## Requirement:
Each line below with the word "none" needs to be copied.

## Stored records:
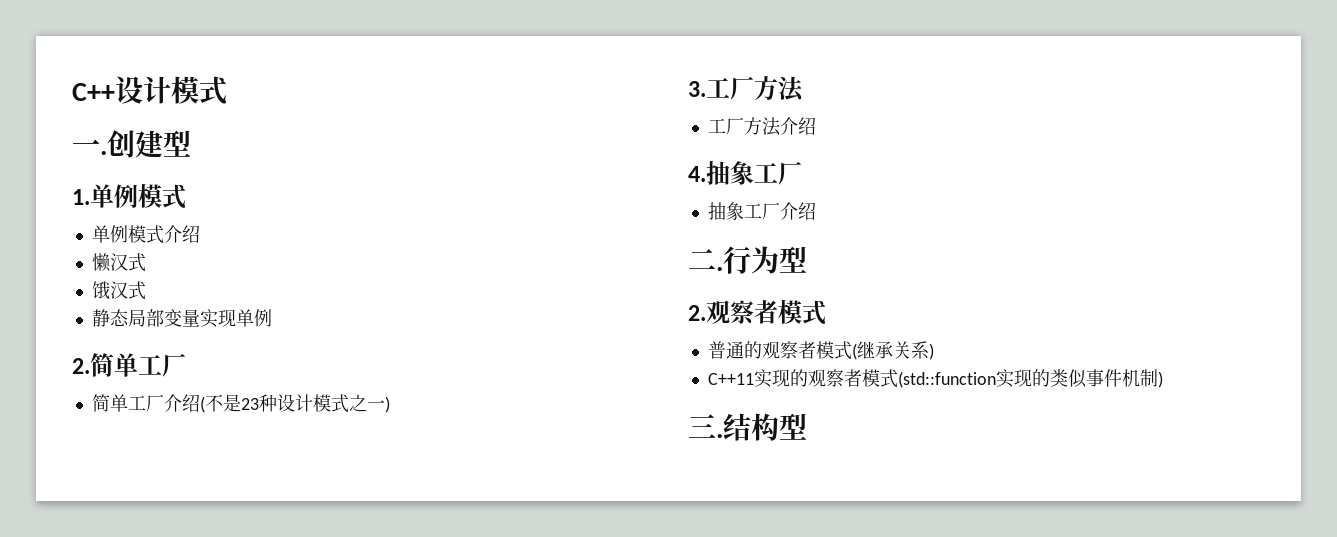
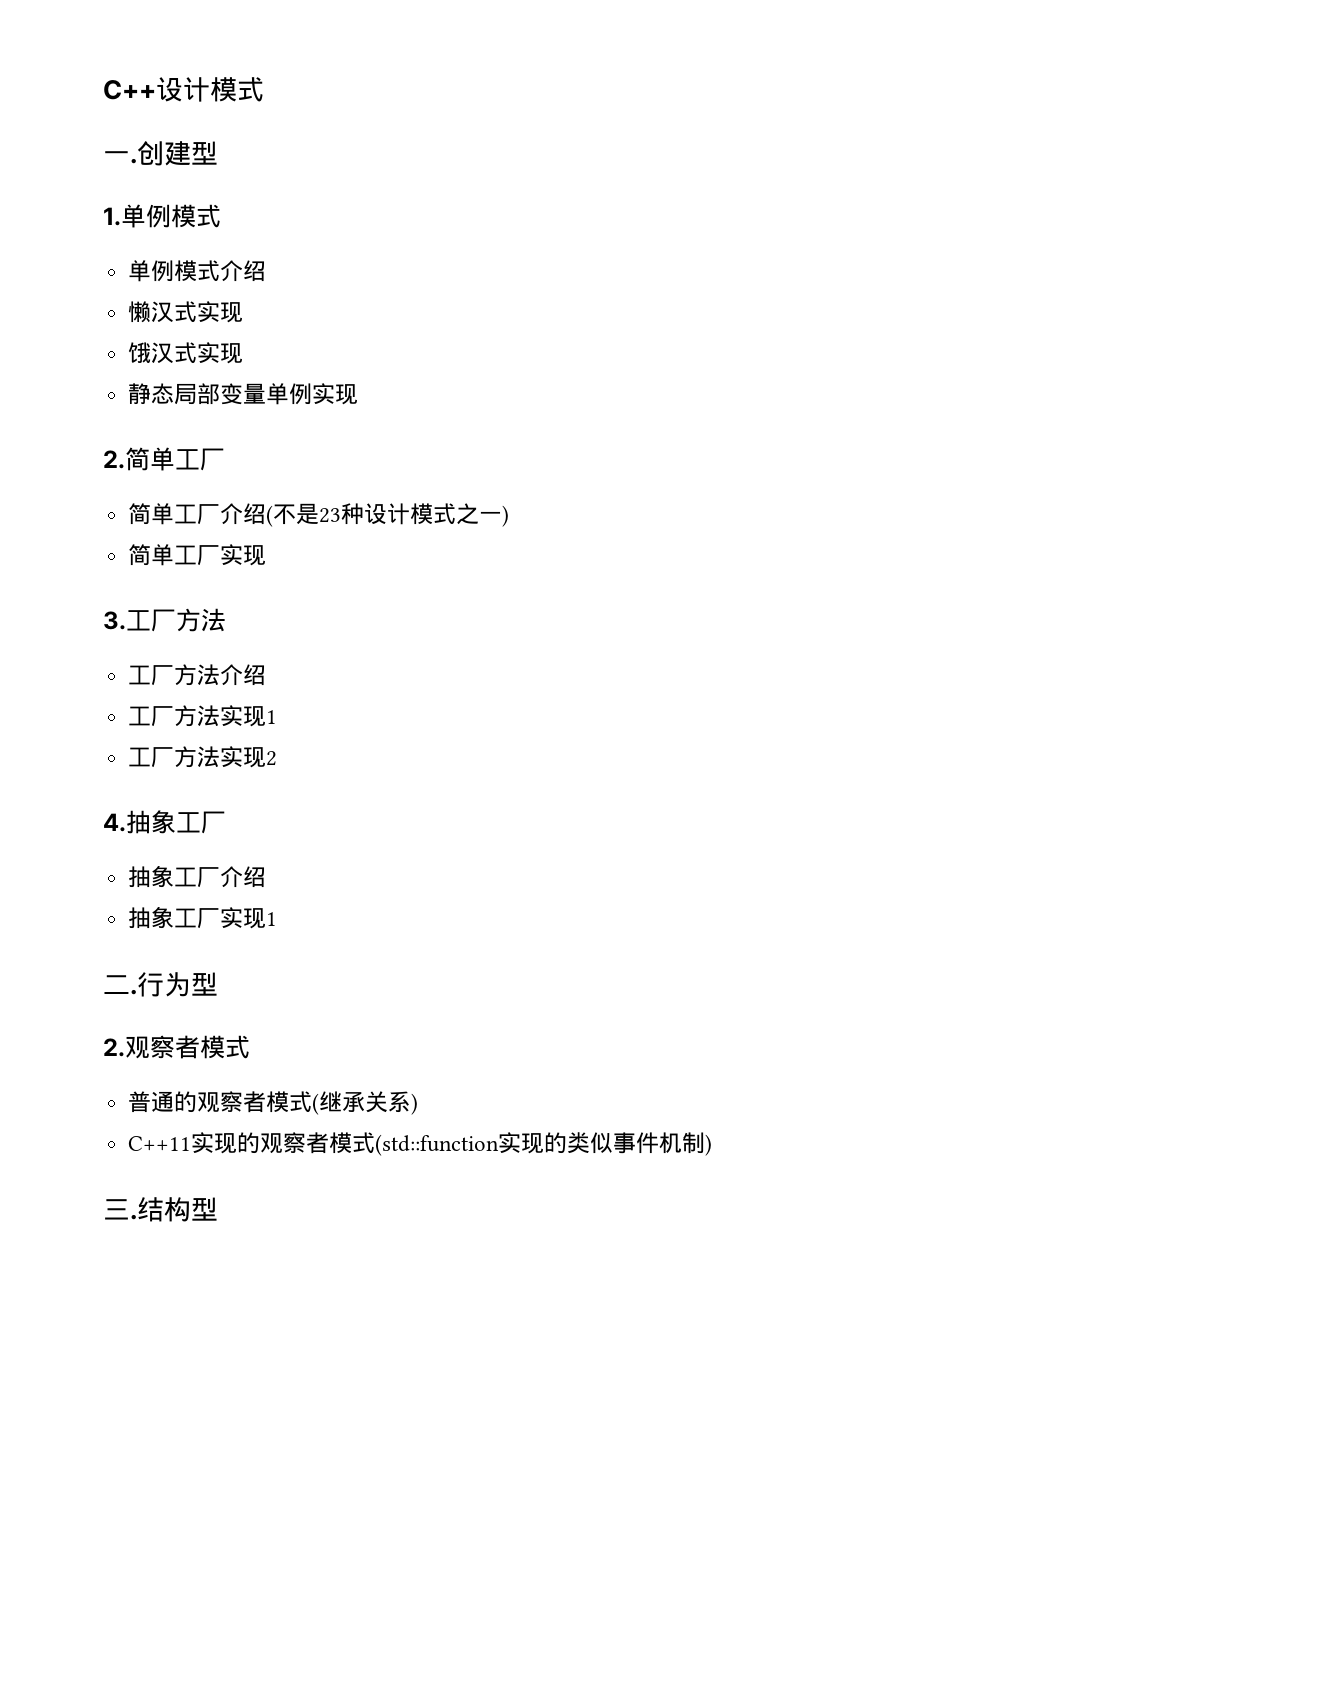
(146, 262) none -> [197,301,244,323] 实现
(146, 290) none -> [197,342,244,364] 实现
[199,309,272,328] 实现单例 -> [266,383,359,405] 单例实现
(390, 404) none -> [128,544,267,566] // 简单工厂实现
(816, 126) none -> [128,705,278,727] [128,746,278,768] // 工厂方法实现1 // 工厂方法实现2
(816, 211) none -> [128,906,278,929] // 抽象工厂实现1

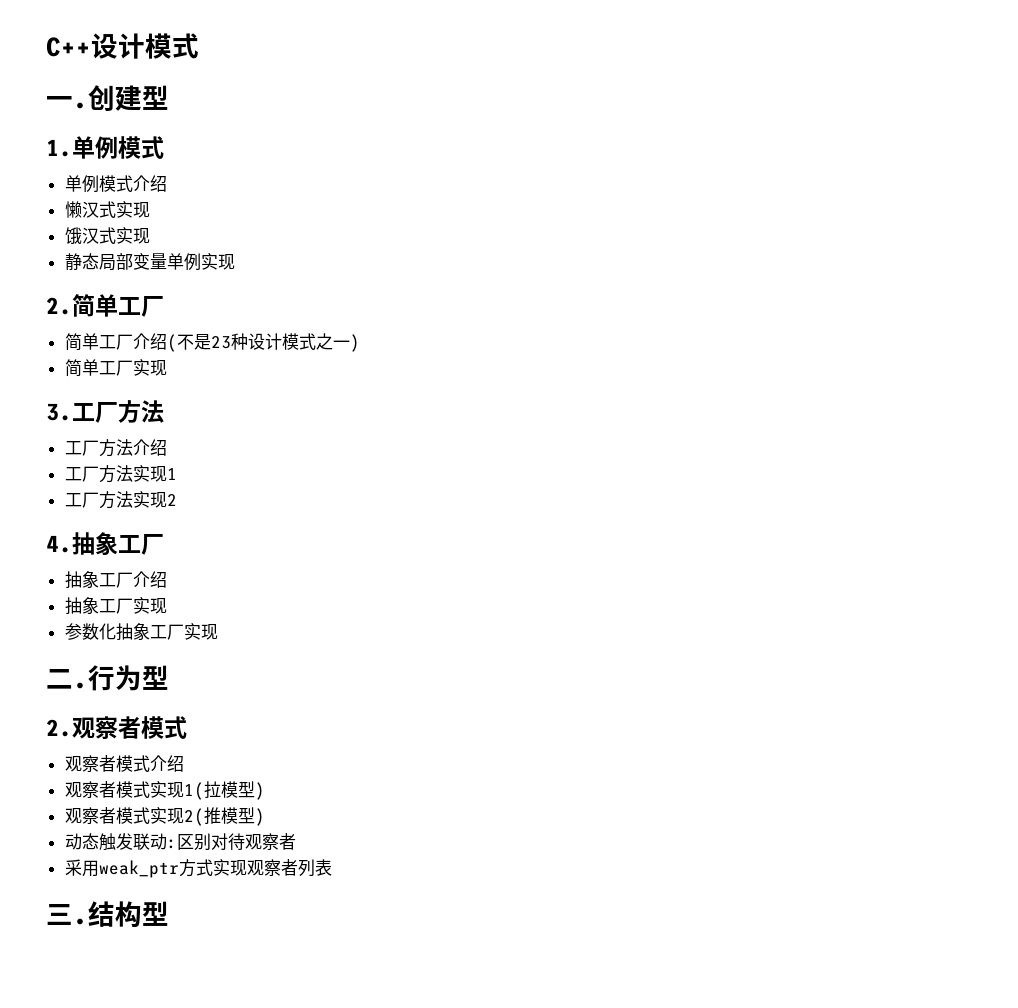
[266,912,278,926] 1 -> [64,623,218,640] // 参数化抽象工厂实现
[128,1091,419,1115] [128,1132,713,1156] 普通的观察者模式(继承关系) // C++11实现的观察者模式(std::function实现的类似事件机制) -> [64,755,184,773] [64,781,265,800] [64,807,265,826] [64,833,296,851] [64,859,332,878] 观察者模式介绍 // 观察者模式实现1(拉模型) // 观察者模式实现2(推模型) // 动态触发联动:区别对待观察者 // 采用weak_ptr方式实现观察者列表

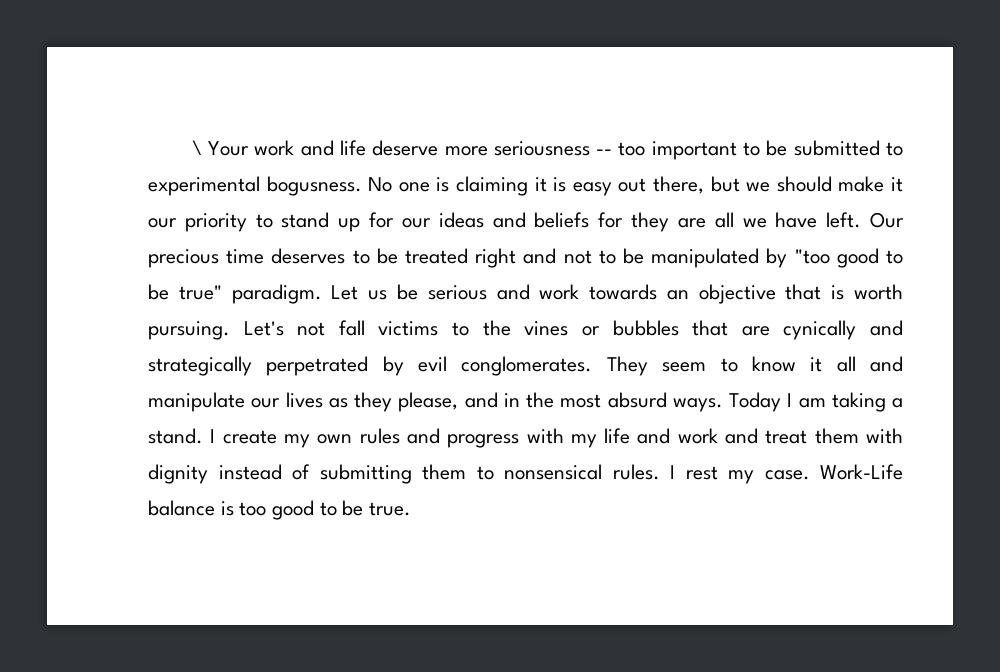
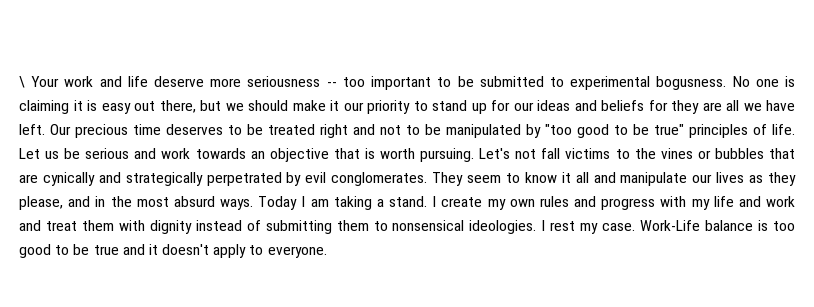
[231,284,322,304] paradigm. -> [689,124,795,138] principles of life.
[612,464,660,480] rules. -> [469,220,537,234] ideologies.
[369,502,412,516] true. -> [93,244,327,258] true and it doesn't apply to everyone.

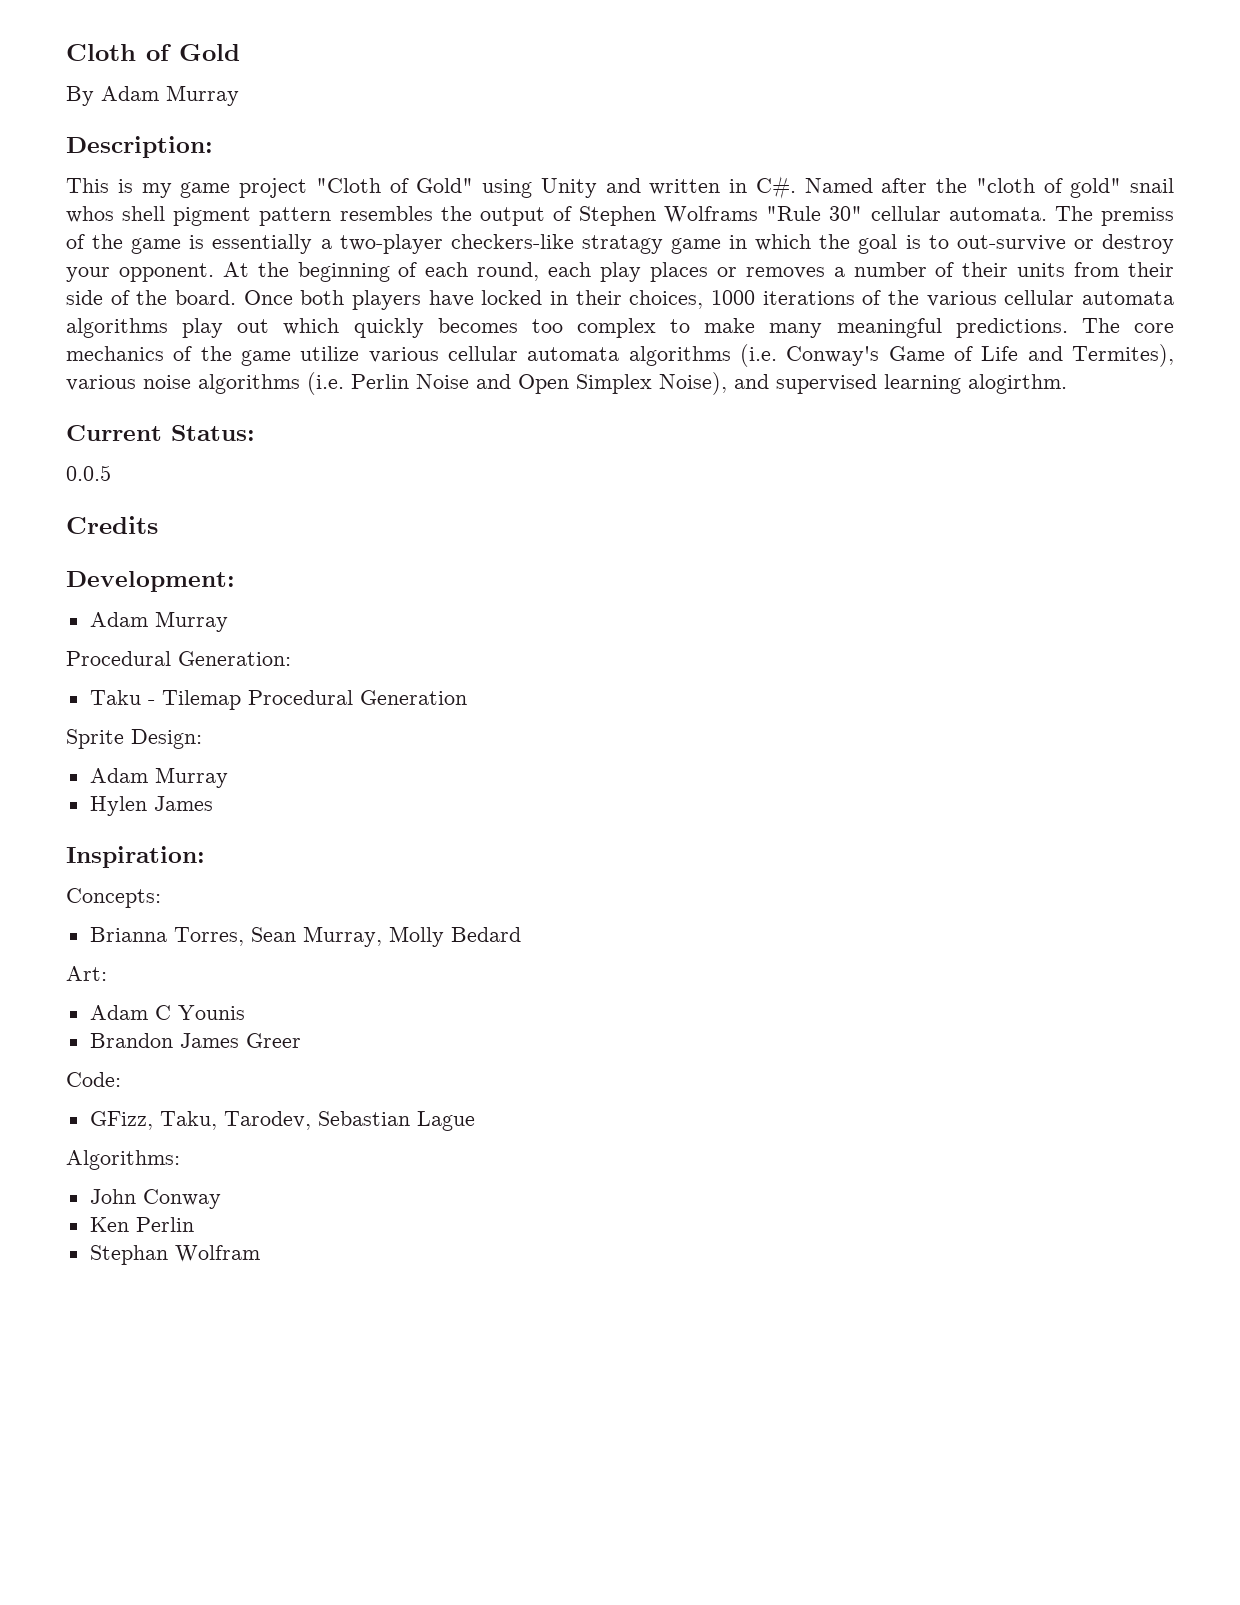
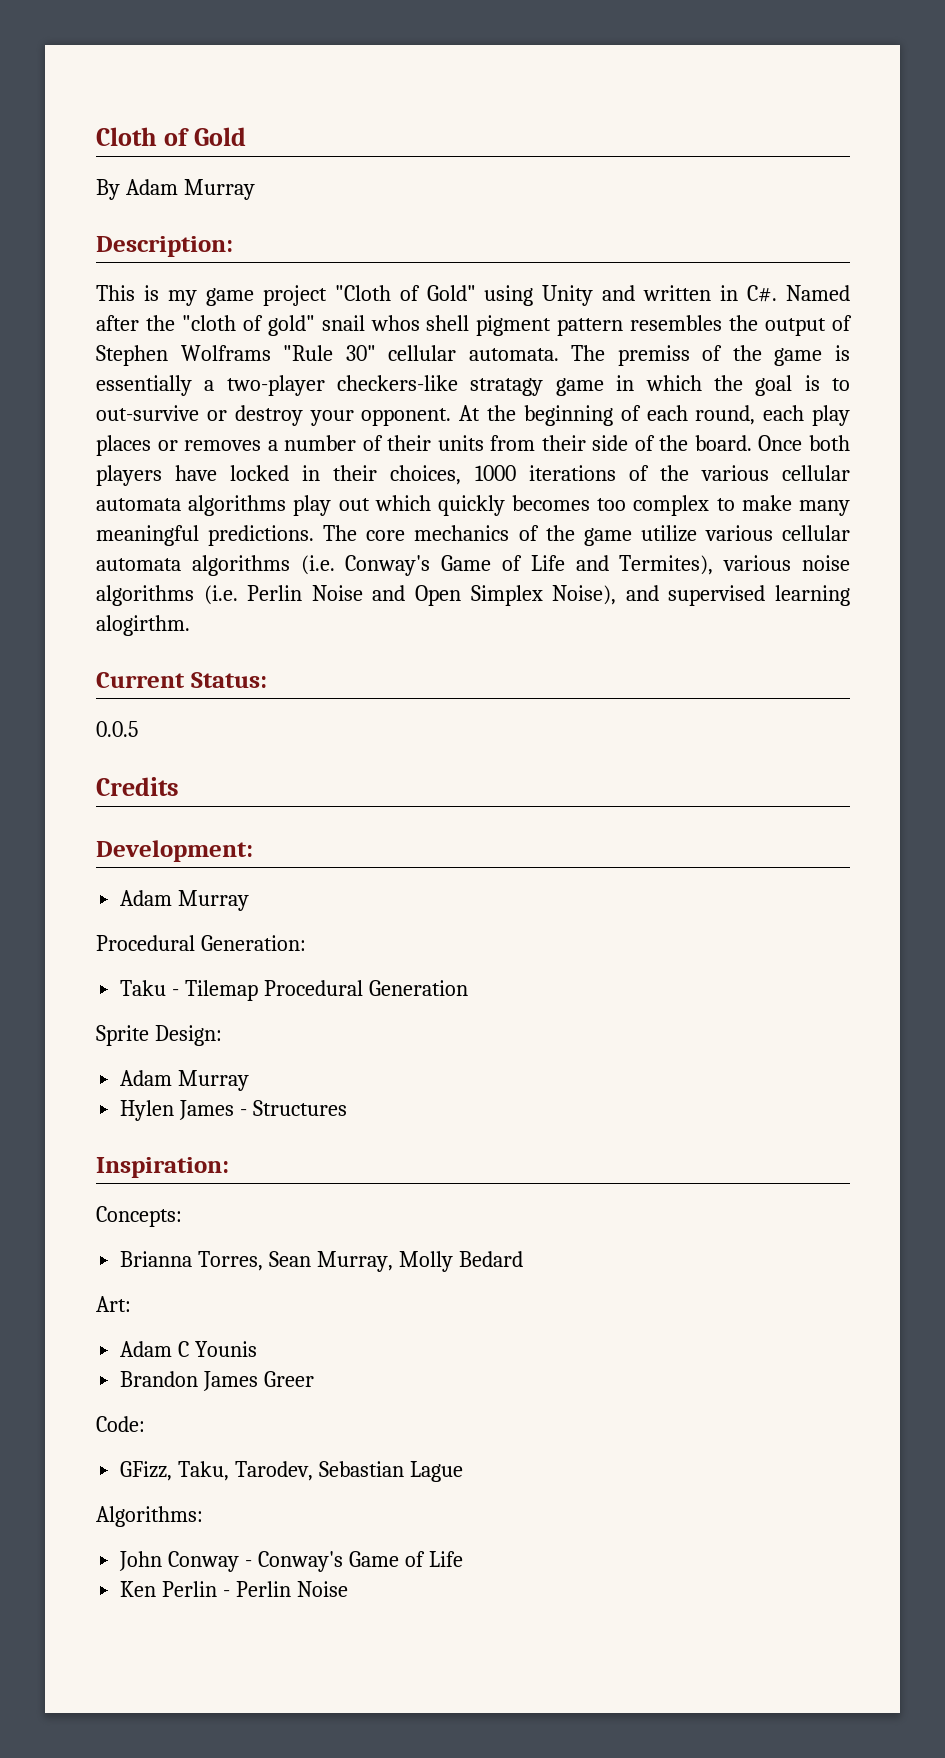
(213, 803) none -> [240,1100,348,1116] - Structures
(221, 1199) none -> [245,1551,463,1572] - Conway's Game of Life
[89,1245,260,1265] // Stephan Wolfram -> [223,1581,348,1597] - Perlin Noise

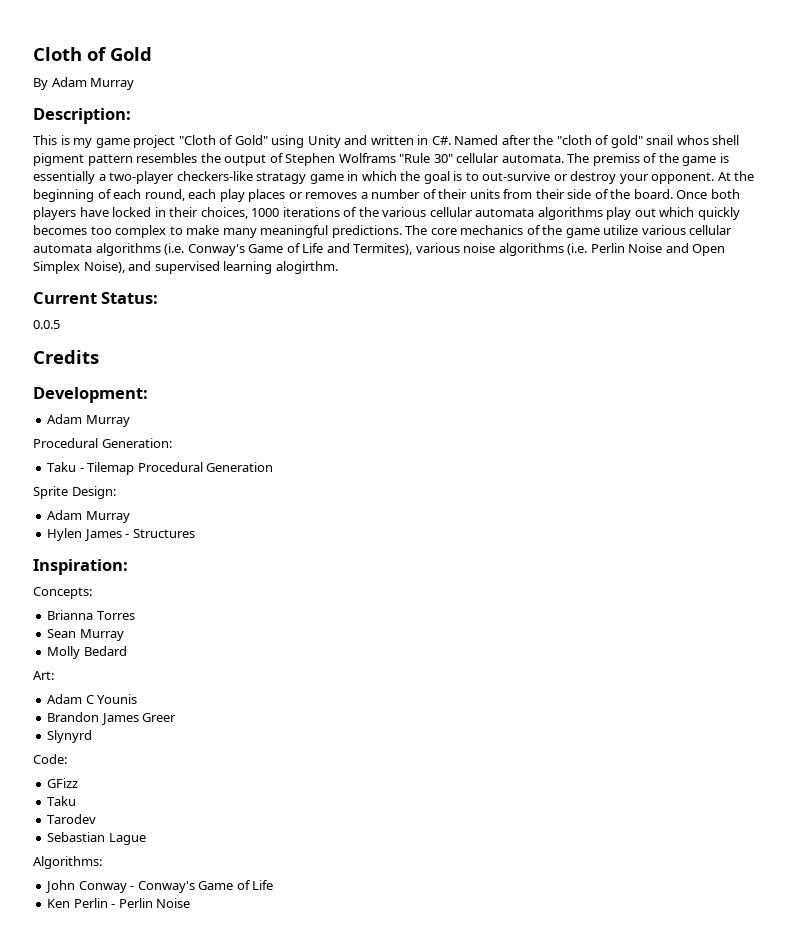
[198,1251,394,1272] Torres, Sean Murray, -> [96,611,135,620] [47,629,124,641] Torres // Sean Murray //
(315, 1379) none -> [47,730,93,743] // Slynyrd
[120,1461,314,1481] GFizz, Taku, Tarodev, -> [47,778,79,788] [47,796,77,806] [47,814,97,824] GFizz // Taku // Tarodev //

## Task answer:
(146, 262) none -> [197,301,244,323] 实现
(146, 290) none -> [197,342,244,364] 实现
(390, 404) none -> [128,544,267,566] // 简单工厂实现
(816, 126) none -> [128,705,278,727] [128,746,278,768] // 工厂方法实现1 // 工厂方法实现2
(816, 211) none -> [128,906,278,929] // 抽象工厂实现1
(213, 803) none -> [240,1100,348,1116] - Structures
(221, 1199) none -> [245,1551,463,1572] - Conway's Game of Life
(315, 1379) none -> [47,730,93,743] // Slynyrd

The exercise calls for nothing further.